(Assignment) The required result is every line of the records that includes "separate".

(Data for analysis)

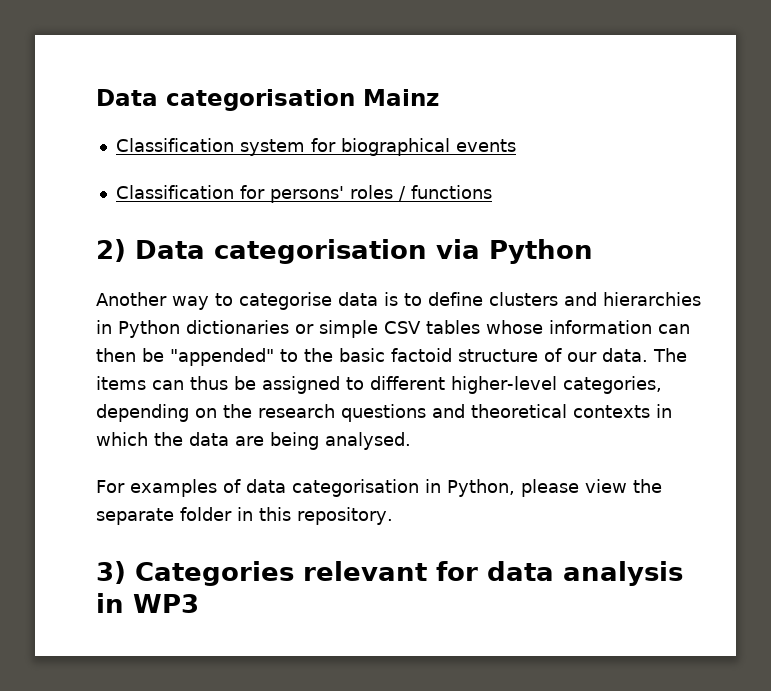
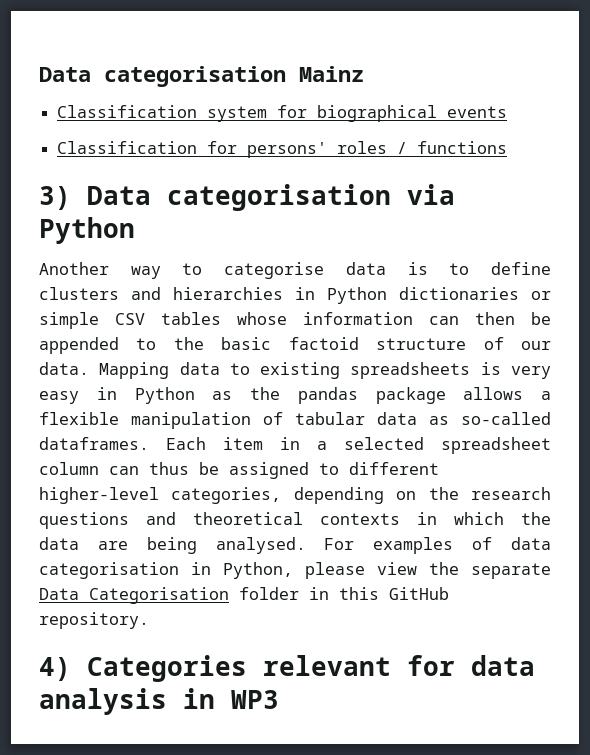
- 2) Data categorisation via Python
+ 3) Data categorisation via Python
- Another way to categorise data is to define clusters and hierarchies in Python dictionaries or simple CSV tables whose information can then be "appended" to the basic factoid structure of our data.
+ Another way to categorise data is to define clusters and hierarchies in Python dictionaries or simple CSV tables whose information can then be appended to the basic factoid structure of our data.
- The items can thus be assigned to different higher-level categories, depending on the research questions and theoretical contexts in which the data are being analysed.
- For examples of data categorisation in Python, please view the separate folder in this repository.
+ Mapping data to existing spreadsheets is very easy in Python as the pandas package allows a flexible manipulation of tabular data as so-called dataframes. Each item in a selected spreadsheet column can thus be assigned to different higher-level categories, depending on the research questions and theoretical contexts in which the data are being analysed. For examples of data categorisation in Python, please view the separate Data Categorisation folder in this GitHub repository.
- 3) Categories relevant for data analysis in WP3
+ 4) Categories relevant for data analysis in WP3

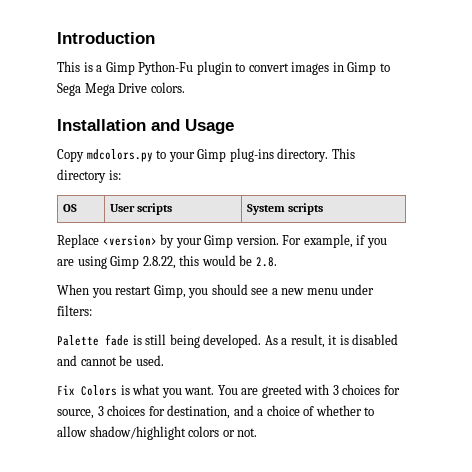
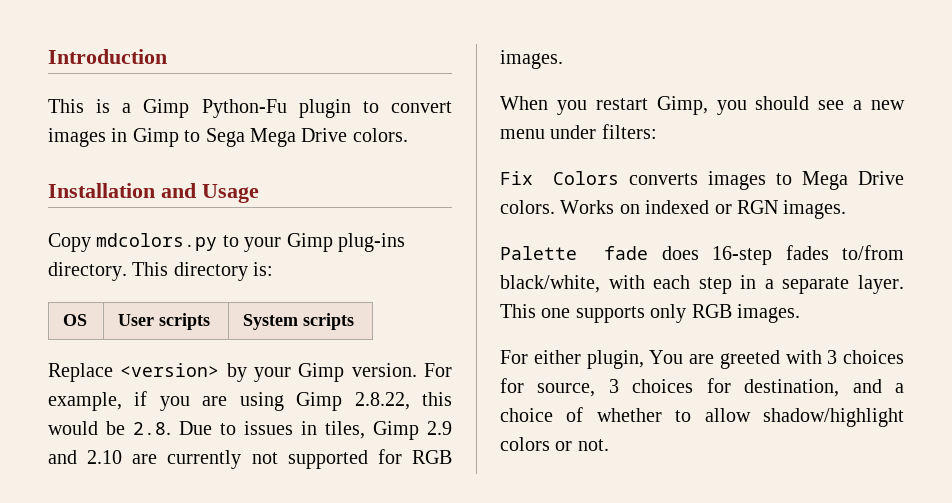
- For example, if you are using Gimp 2.8.22, this would be 2.8.
+ For example, if you are using Gimp 2.8.22, this would be 2.8. Due to issues in tiles, Gimp 2.9 and 2.10 are currently not supported for RGB images.
- Palette fade is still being developed. As a result, it is disabled and cannot be used.
- Fix Colors is what you want. You are greeted with 3 choices for source, 3 choices for destination, and a choice of whether to allow shadow/highlight colors or not.
+ Fix Colors converts images to Mega Drive colors. Works on indexed or RGN images.
+ Palette fade does 16-step fades to/from black/white, with each step in a separate layer. This one supports only RGB images.
+ For either plugin, You are greeted with 3 choices for source, 3 choices for destination, and a choice of whether to allow shadow/highlight colors or not.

(Reply)
- For examples of data categorisation in Python, please view the separate folder in this repository.
+ Mapping data to existing spreadsheets is very easy in Python as the pandas package allows a flexible manipulation of tabular data as so-called dataframes. Each item in a selected spreadsheet column can thus be assigned to different higher-level categories, depending on the research questions and theoretical contexts in which the data are being analysed. For examples of data categorisation in Python, please view the separate Data Categorisation folder in this GitHub repository.
+ Palette fade does 16-step fades to/from black/white, with each step in a separate layer. This one supports only RGB images.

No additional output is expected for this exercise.